That’s something, Rossdale is convinced, would never have happened if he stayed with Interscope. “When I went to Interscope it was like I spent a decade in the wilderness. It has been very hard. They were somewhat helpful to me, they facilitated what I wanted to do, but I was a bit like a red-headed stepchild,” he explained. “It wasn’t with any particular focus or care or love or concern. It was like, ‘He made us more than $100 million. Give him some studio time.’”


Especially galling to Rossdale is that his song, “Love Remains the Same,” had 1.6 million downloads yet he never received any recognition for that achievement.“I’m not a pussy,” he said. “I know my way out.” He took that way after he told the label he wanted to reinvent Bush.

“I had a meeting with the label to explain it. I said, ‘By the way, you like these songs? They are all Bush songs,’” he recalled. “That met with confusion and then support and then, hang on a minute – everyone is dead. Everyone is dead. This is like blindness. Everyone is gone. That’s when I literally decided to leave. It was like, ‘There’s the door. I’m walking out the door.’ Even then, it took five or six months [to finalize the departure].”

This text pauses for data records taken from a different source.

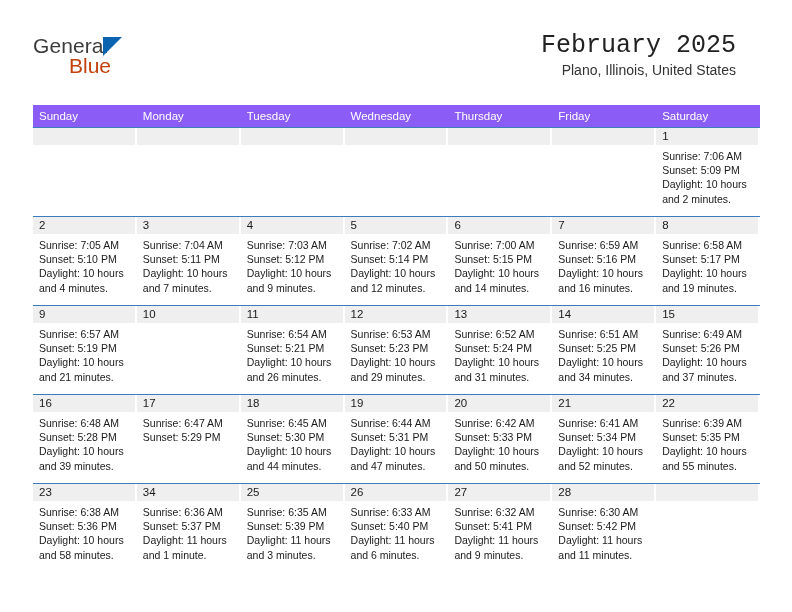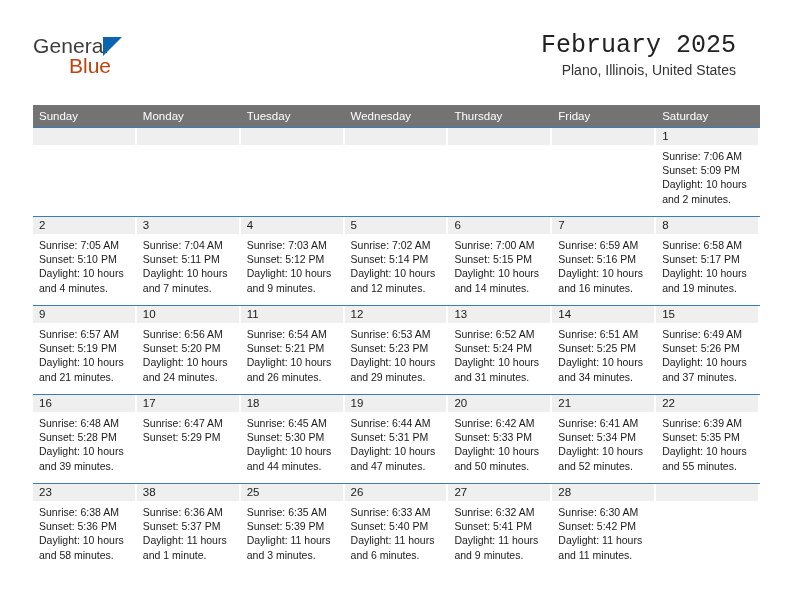--- a/index.html
+++ b/index.html
@@ -92,7 +92,7 @@
   }
   .weekhead {
     display: flex;
-    background: #737373;
+    background: #8b5cf6;
     height: 22px;
   }
   .weekhead .wh-cell {

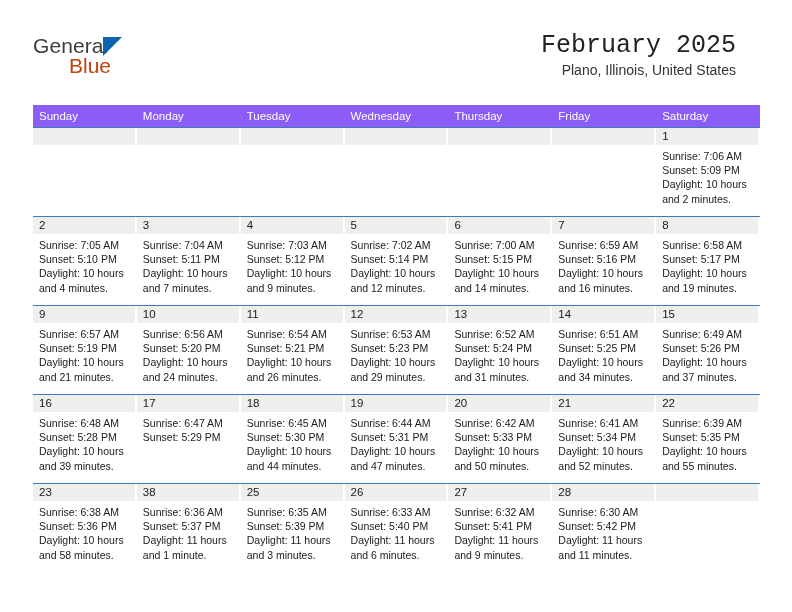--- a/index.html
+++ b/index.html
@@ -286,11 +286,6 @@
       </div>
       <div class="daycell">
         <div class="daynum-band">10</div>
-        <div class="daybody">
-          <div>Sunrise: 6:56 AM</div>
-          <div>Sunset: 5:20 PM</div>
-          <div class="dl-wrap">Daylight: 10 hours and 24 minutes.</div>
-        </div>
       </div>
       <div class="daycell">
         <div class="daynum-band">11</div>

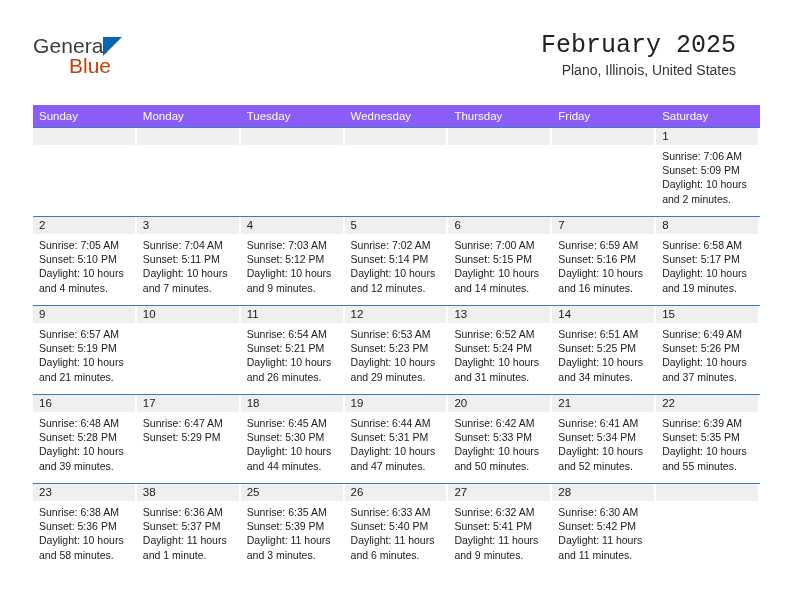--- a/index.html
+++ b/index.html
@@ -397,7 +397,7 @@
         </div>
       </div>
       <div class="daycell">
-        <div class="daynum-band">38</div>
+        <div class="daynum-band">34</div>
         <div class="daybody">
           <div>Sunrise: 6:36 AM</div>
           <div>Sunset: 5:37 PM</div>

It’s not that Rossdale didn’t look back, but he seems to do so more with amazement than sorrow. He talks about trying to work within the major label system, likening it to something akin to moving an elephant. Now, Rossdale has formed his own record label, Zuma Rock Records, named after his youngest son, with a new management team.


“Being English, my expectations are really very low,” he admitted. “Every day is like a bonus. We’ve been on tour and done promotional stuff. I had this deal with my four managers…that I want to be as focused as possible. Otherwise, it’s like peeing in the wind. If we have a focus and reason, then I won’t question it. Everything has its logic and it has been incredible…but also strange because I had gotten so used to gorging on humble pie.”


Of course, some of that is due to the shifting landscape of the music business that has even left one-time music heavyweights perplexed.


“It’s a struggle,” he said. “You do this life and it’s a struggle. The walls, the building, the roof, everything is changing all the time. It is constantly changing and you have to adapt. You can’t stand there complaining. The building is gone, the framework is going, don’t stand there. Be great. No one needs a musician complaining about stuff. Who has time to complain? We just try to embrace it.”


Part of Rossdale’s method of embracing the new system is to take Bush almost back to the beginning. On the latest tour, the band played a host of small clubs. That, he said, has given his team a chance to find their sea legs. “We are taking it real slow,” he explained. “We’re playing smaller places and began moving up just a bit more. We’ve seen the reaction to the shows and sales. After really underplaying and under expecting, we’ve been pleasantly surprised things are going so right. And if things don’t go right, we say, ‘That’s okay. That’s what we expected.’ It’s very Buddhist.”


Part of staying in that zone might be a result of having a family. Rossdale talks a lot about critics, who famously bashed his music, his band and his life even as Bush was selling 16 million albums in the U.S. and Canada and its tours sold out arenas. Although a younger Rossdale might have lashed out, the mature version seems to have taken a calmer approach to the attention – good and bad. Some of that is achieved just through avoidance.